Multiple rare variants in NPC1L1 associated with reduced sterol absorption and plasma low-density lipoprotein levels

Abstract

An approach to understand quantitative traits was recently proposed based on the finding that nonsynonymous (NS) sequence variants in certain genes are preferentially enriched at one extreme of the population distribution. The NS variants, although individually rare, are cumulatively frequent and influence quantitative traits, such as plasma lipoprotein levels. Here, we use the NS variant technique to demonstrate that genetic variation in NPC1L1 contributes to variability in cholesterol absorption and plasma levels of low-density lipoproteins (LDLs). The ratio of plasma campesterol (a plant sterol) to lathosterol (a cholesterol precursor) was used to estimate relative cholesterol absorption in a population-based study. Nonsynonymous sequence variations in NPC1L1 were five times more common in low absorbers (n = 26 of 256) than in high absorbers (n = 5 of 256) (P < 0.001). The rare variants identified in low absorbers were found in 6% of 1,832 African-Americans and were associated with lower plasma levels of LDL cholesterol (LDL-C) (96 +/- 36 mg/dl vs. 105 +/- 36 mg/dl; P = 0.005). These data, together with prior findings, reveal a genetic architecture for LDL-C levels that does not conform to current models for quantitative traits and indicate that a significant fraction of genetic variance in LDL-C is due to multiple alleles with modest effects that are present at low frequencies in the population.

Fig. 1.

Plasma Ca:L ratios and mean plasma levels of LDL-C in African-American men and women in the Dallas Heart Study. Sequence variants found in only the low-absorber group were assayed by using 5′ nucleotidase assays (TaqMan, Applied Biosystems). All individuals in whom the NPC1L1 sequence variants were initially identified by sequencing and all study participants taking lipid-lowering medications were excluded from the analysis. Filled bars represent the median Ca:L ratios and mean (±SEM) levels of LDL-C in women (n = 66) and men (n = 39) who had at least one NS sequence variant in NPC1L1 identified in only the low absorber group. Hatched bars represent individuals who did not have one of these alleles (926 women and 674 men). ∗, P < 0.05; ∗∗, P < 0.01.

Fig. 2.

NS sequence variants in NPC1L1. (A) The membrane topology of NPC1L1 was predicted by using the program phd (31) and the model published for NPC1 (32). The positions of sequence variants found exclusively in low absorbers or in high absorbers (indicated with an asterisk) are provided. (B) Sequence conservation of NS sequence variants in NPC1L1 found in only low absorbers (Top), high absorbers (Middle), or both high and low absorbers (Bottom). The alignment includes human (hs), chimpanzee (pt), rhesus monkey (rm), dog (cf), cow (bt), mouse (mm), rat (rt), opossum (md), frog (xt), pufferfish (fr), and zebrafish (dr). The GenBank accession no. for the human sequence in this alignment is AAS56939.

Fig. 3.

Associations between common sequence variants in NPC1L1 and plasma Ca:L ratios.
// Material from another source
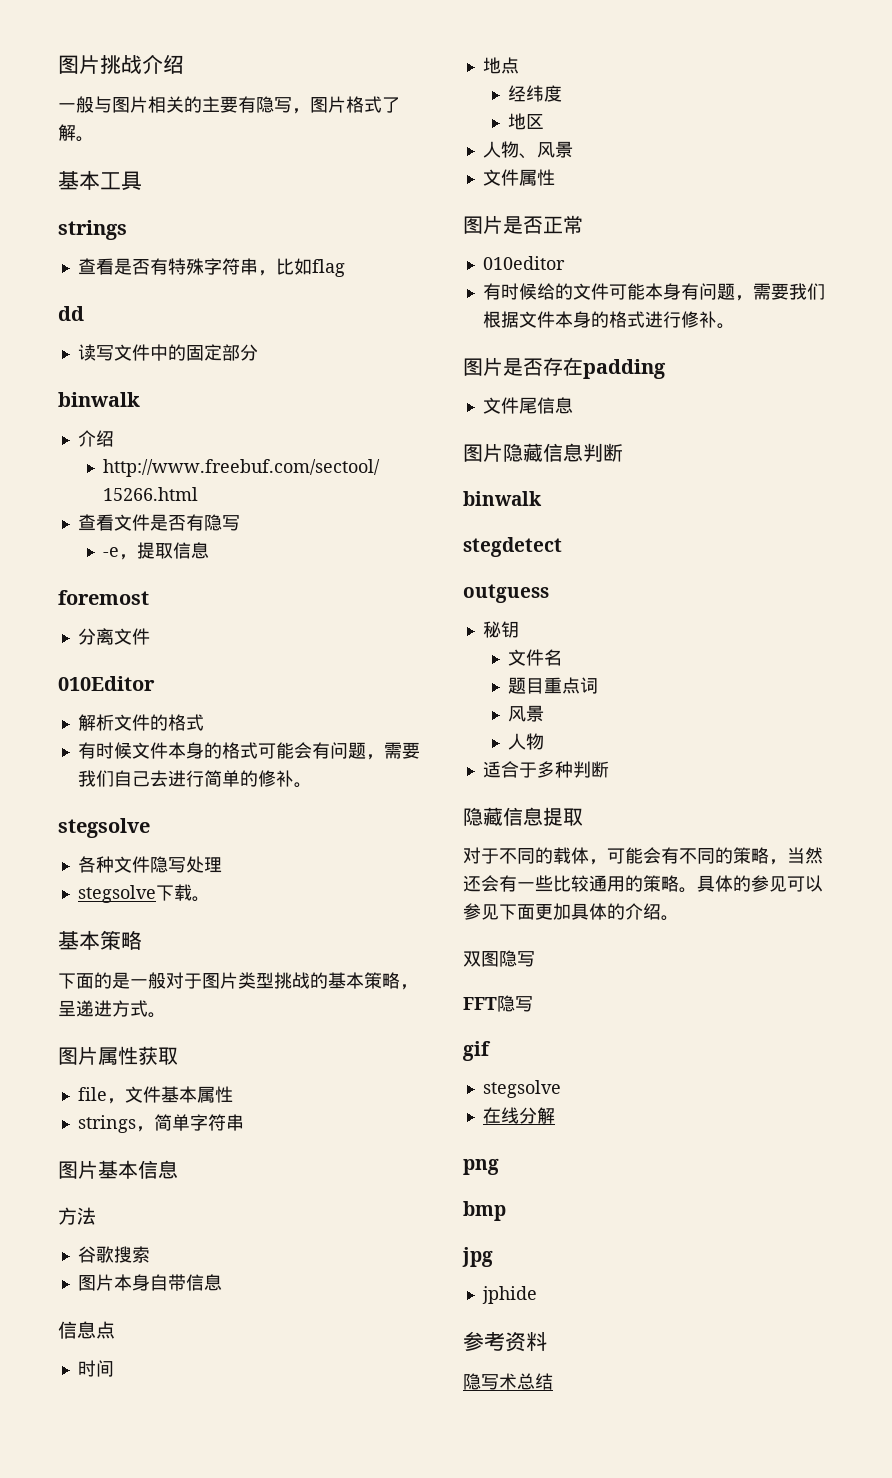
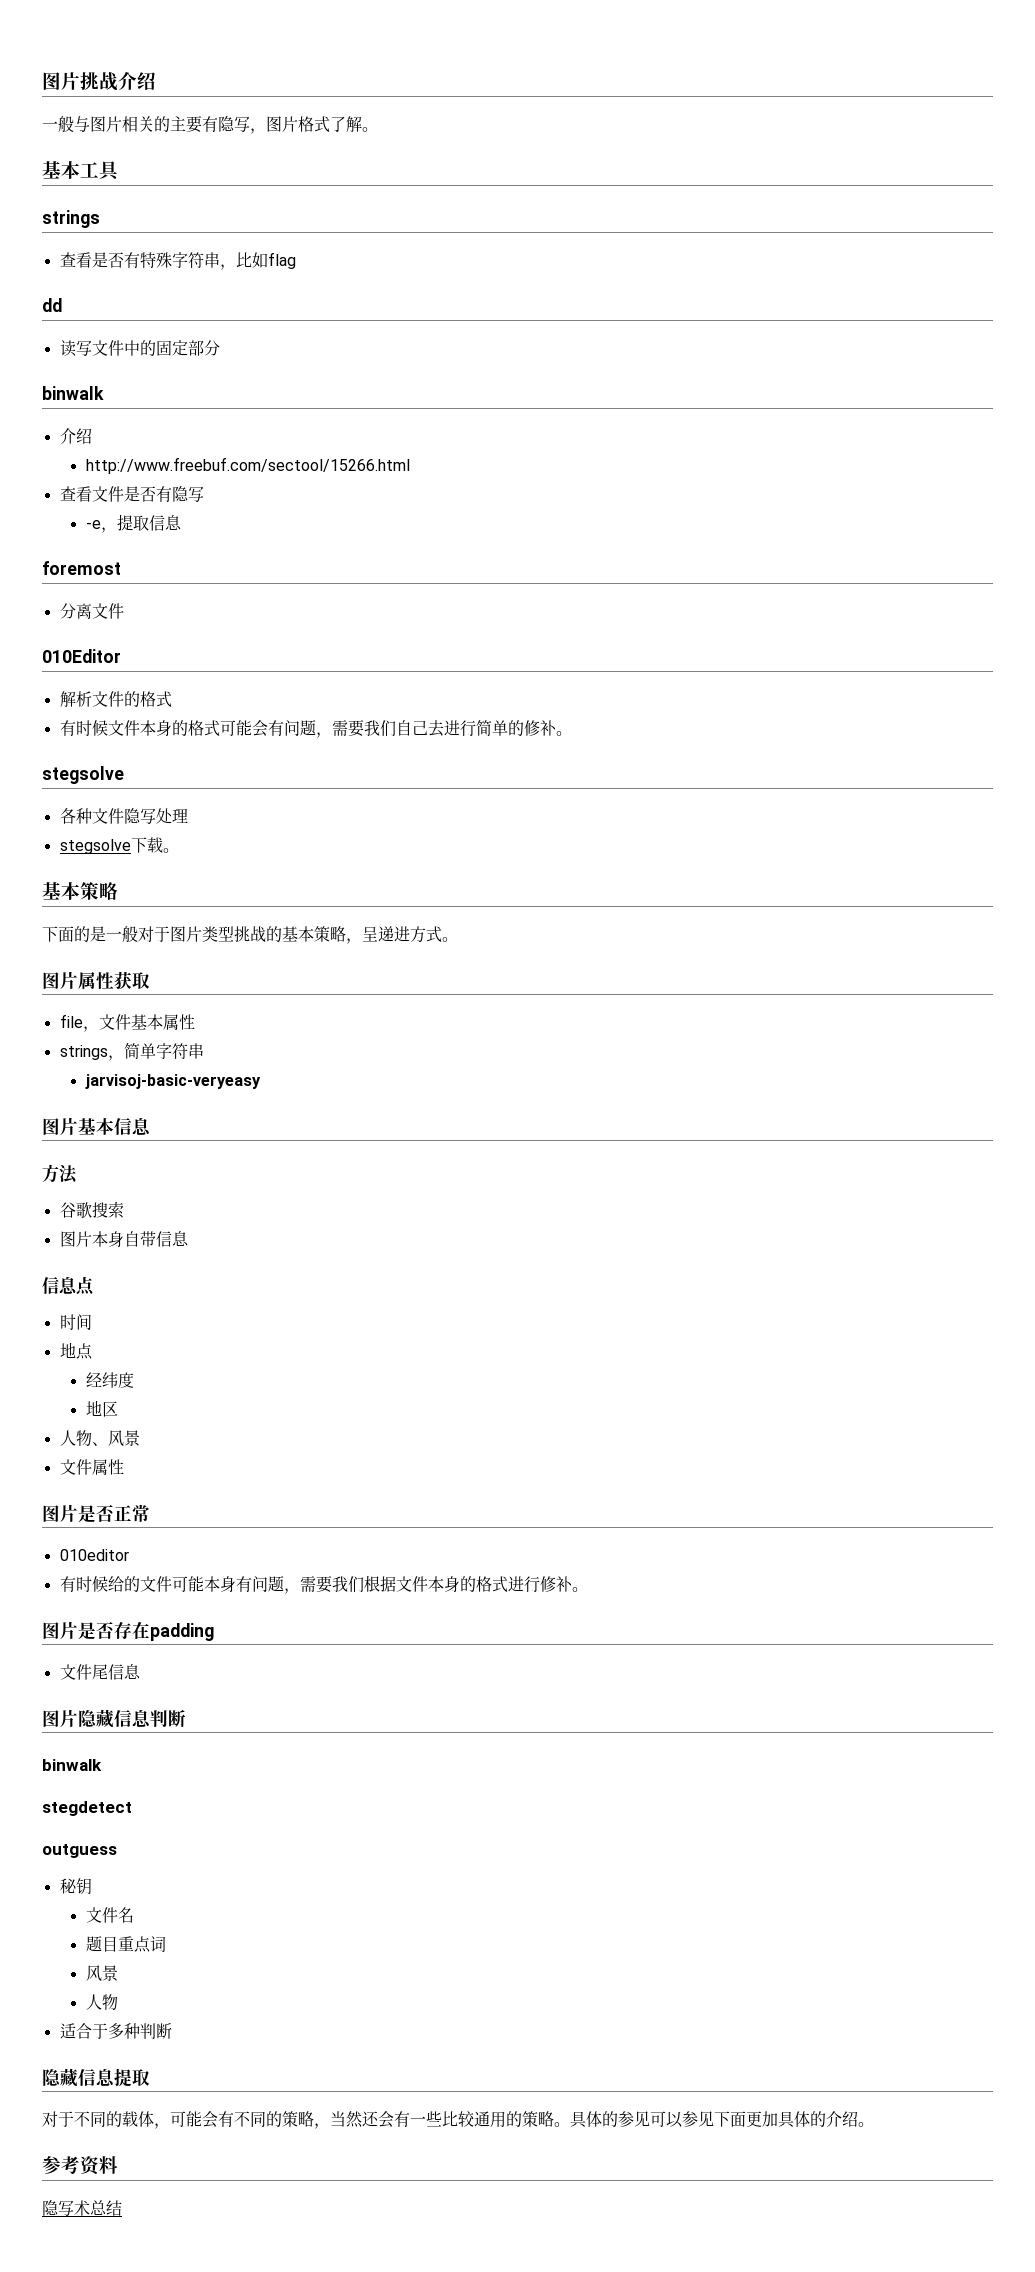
(244, 1122) none -> [84,1074,261,1089] // jarvisoj-basic-veryeasy
[463,950,535,967] [463,995,533,1012] [463,1041,491,1061] [482,1080,561,1098] [482,1107,555,1124] [463,1158,499,1175] [463,1201,506,1221] [462,1247,493,1267] [481,1286,537,1304] // 双图隐写 // FFT隐写 // gif // stegsolve // 在线分解 // png // bmp // jpg // jphide -> (874, 2124) none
A total of 30 common sequence variants in NPC1L1 (minor allele frequency ≥0.01) were genotyped in the Dallas Heart Study population by using chip-based oligonucleotide hybridization and 5′ nucleotidase assays and tested for association with plasma Ca:L ratios by using ANOVA. Ca:L ratios were log transformed before analysis, and separate analyses were performed in white men (Upper , filled circles), white women (Upper, filled circles), black men (Lower, filled circles), and black women (Lower, open circles). SNPs associated with increased Ca:L ratios are shown above the solid lines, and SNPs associated with lower Ca:L rations are shown below the solid lines. Dotted lines represent P values of 0.05. Haplotype blocks (gray blocks) were constructed in whites (Upper) and blacks (Lower) by using the expectation-maximization algorithm as implemented in haploview (12) and tested for association with Ca:L ratios by using haplo.stats (17). Schematic of NPC1L1 is shown to scale, with boxes indicating exons and lines introns and flanking noncoding sequences. The identification numbers, minor allele frequencies, and the Hardy–Weinberg equilibrium P values are provided in Table 4.

Fig. 4.

Haplotype-sharing among NPC1L1 alleles. Haplotypes for the alleles bearing the NS variants were determined in the African-Americans in the Dallas Heart Study by using the partition-ligation method described in ref. and then manually curated to maximize the extent of haplotype-sharing among carriers. Yellow blocks represent the largest haplotype that could be shared among carriers. Numbers next to the amino acid substitutions indicate the number of individuals in each group. High and low Ca:L ratios denote sequence variants found in both the high and the low Ca:L groups. The identification numbers, minor allele frequencies, and the Hardy–Weinberg equilibrium P values are provided as Table 4.